═════ Material for the task
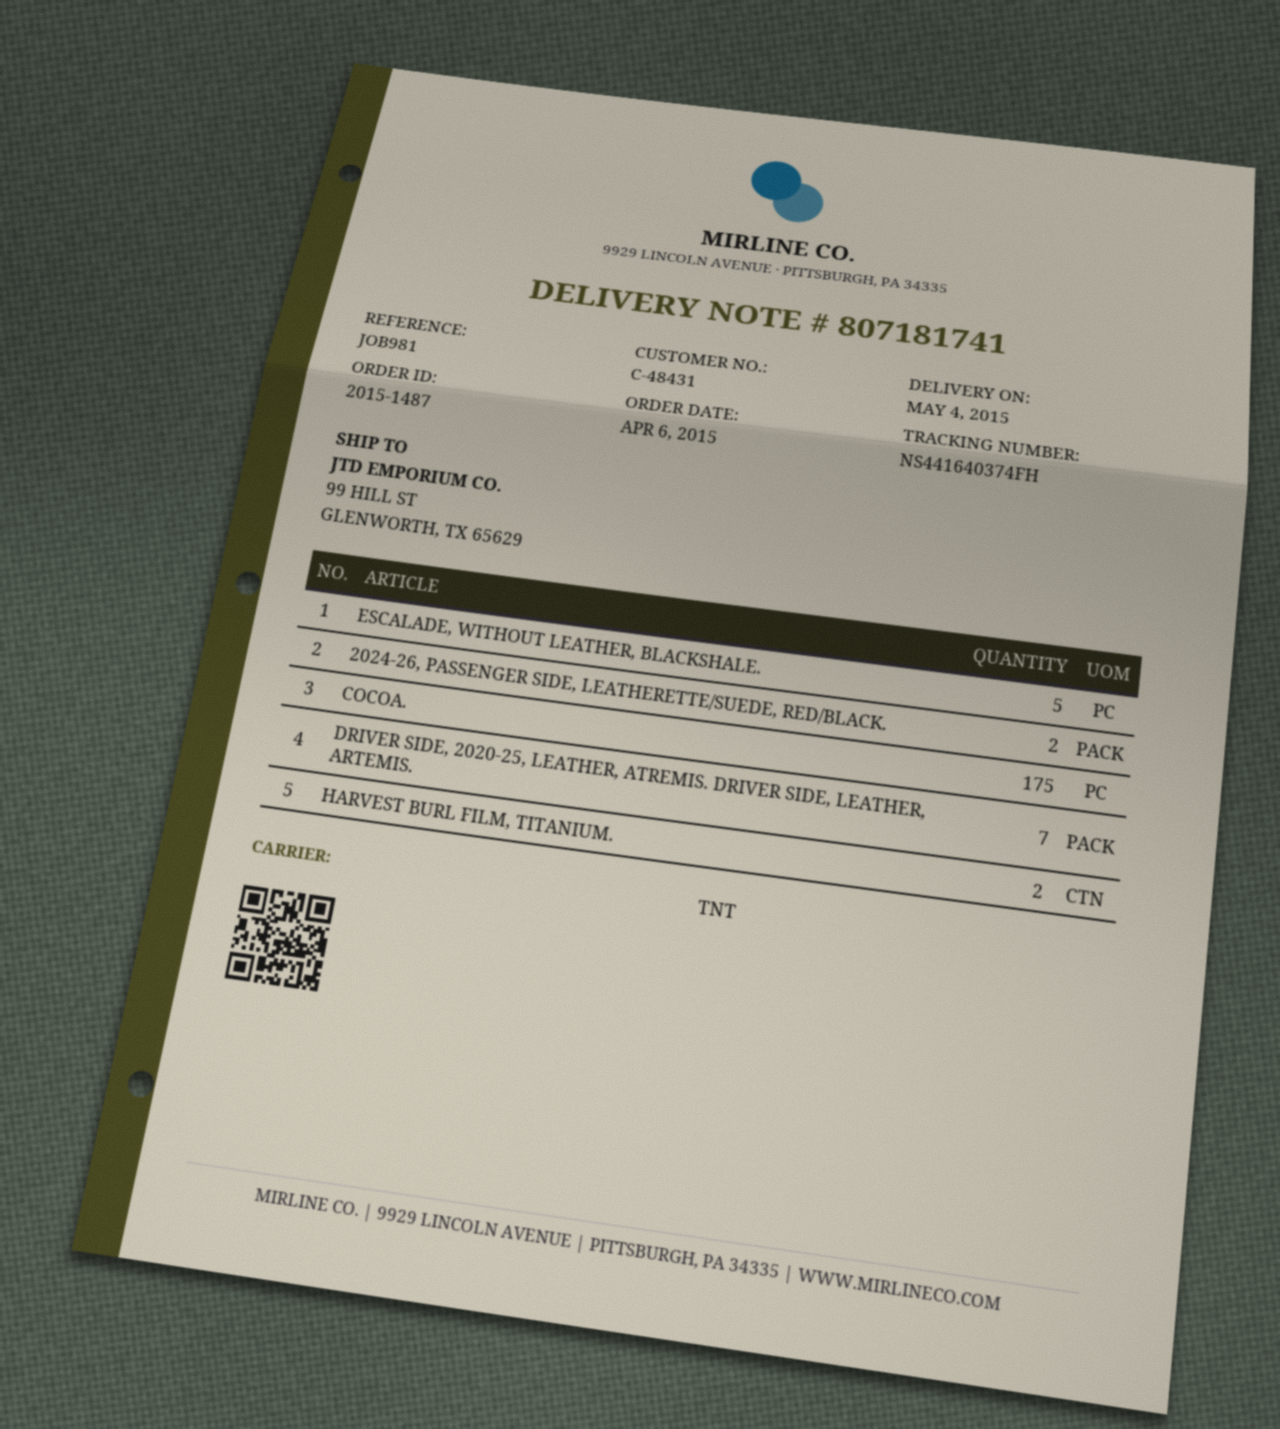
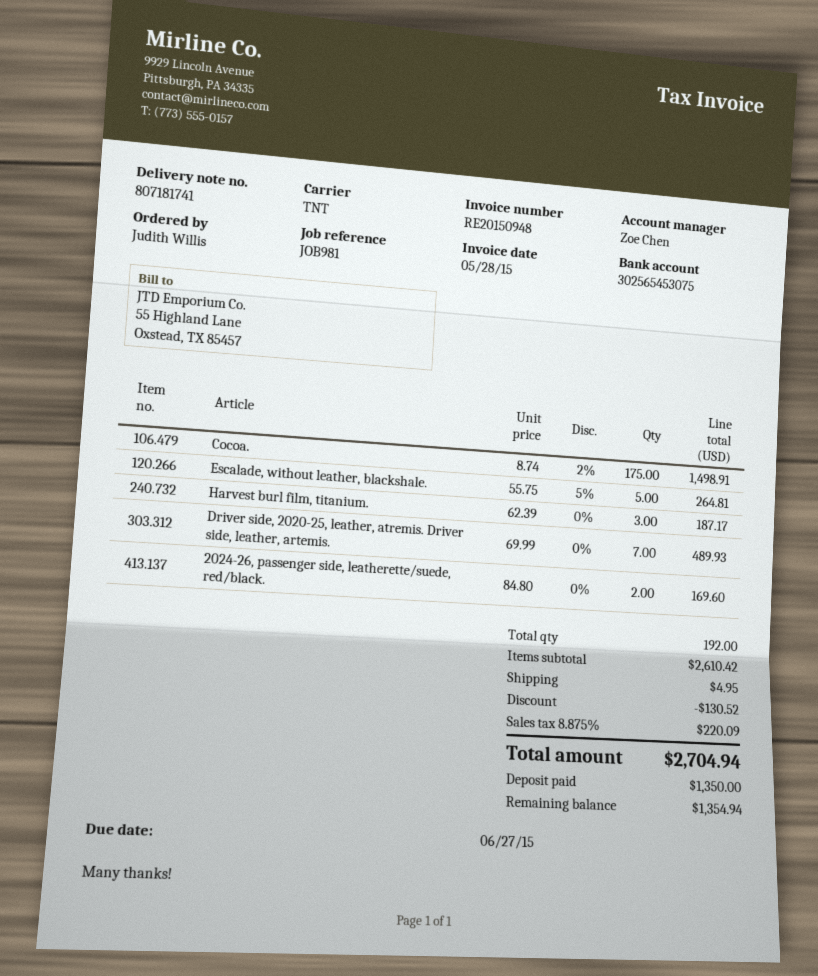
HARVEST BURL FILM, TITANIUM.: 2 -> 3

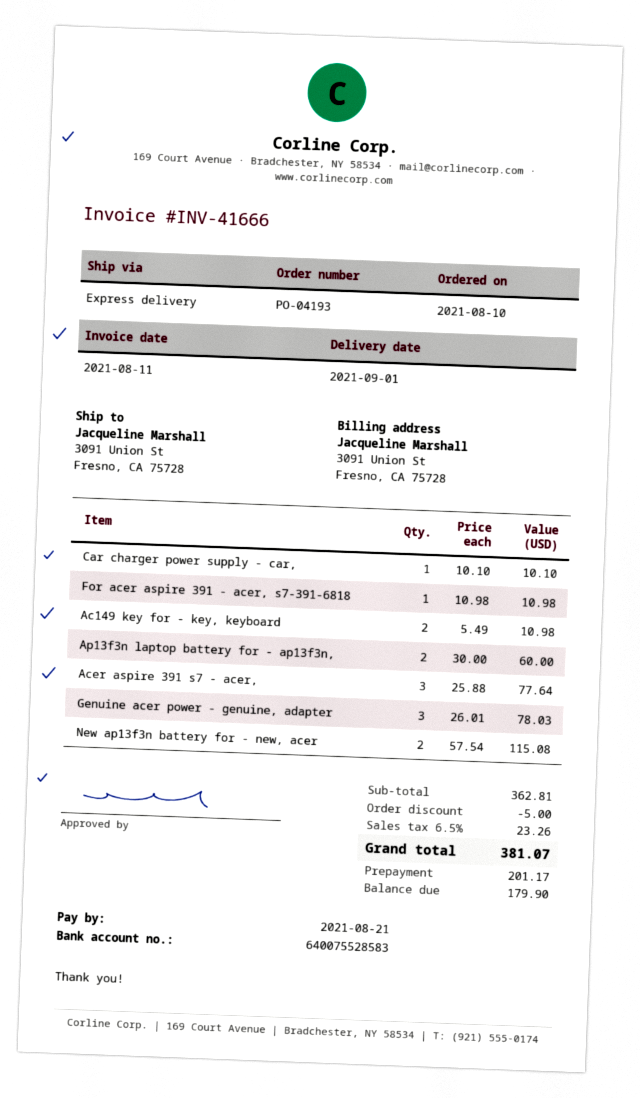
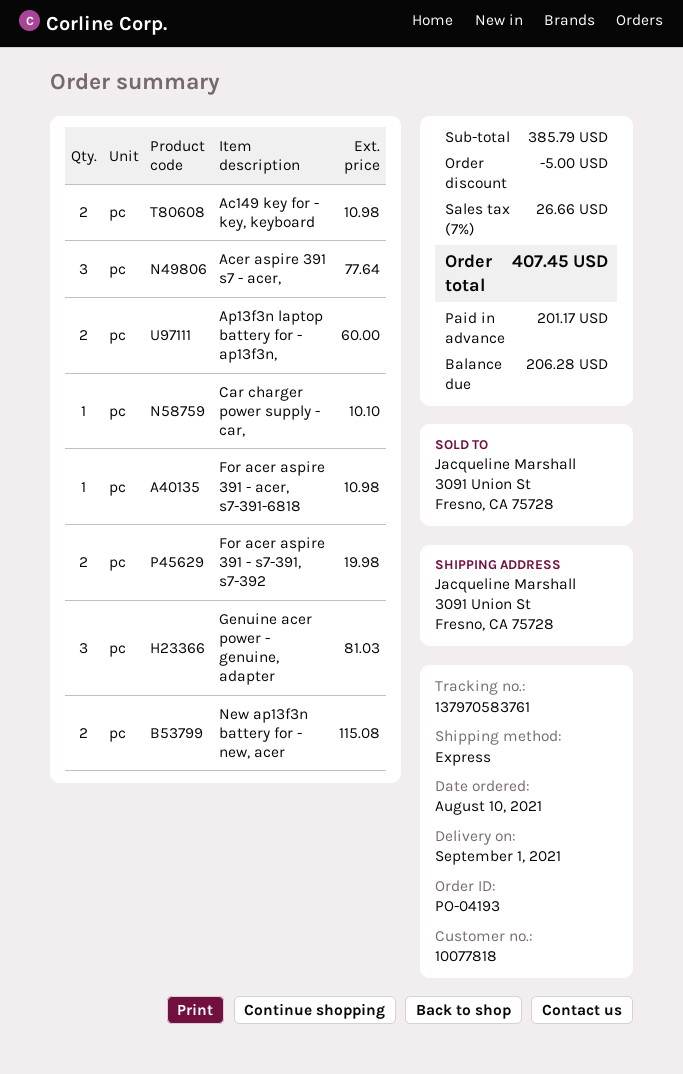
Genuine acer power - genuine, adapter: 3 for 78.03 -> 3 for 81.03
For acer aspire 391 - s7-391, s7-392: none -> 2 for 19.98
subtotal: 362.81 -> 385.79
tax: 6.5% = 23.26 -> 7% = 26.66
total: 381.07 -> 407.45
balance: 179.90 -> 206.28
══════════
Give back the records word for word, without their pictures.

HARVEST BURL FILM, TITANIUM.: 2 -> 3

Genuine acer power - genuine, adapter: 3 for 78.03 -> 3 for 81.03
For acer aspire 391 - s7-391, s7-392: none -> 2 for 19.98
subtotal: 362.81 -> 385.79
tax: 6.5% = 23.26 -> 7% = 26.66
total: 381.07 -> 407.45
balance: 179.90 -> 206.28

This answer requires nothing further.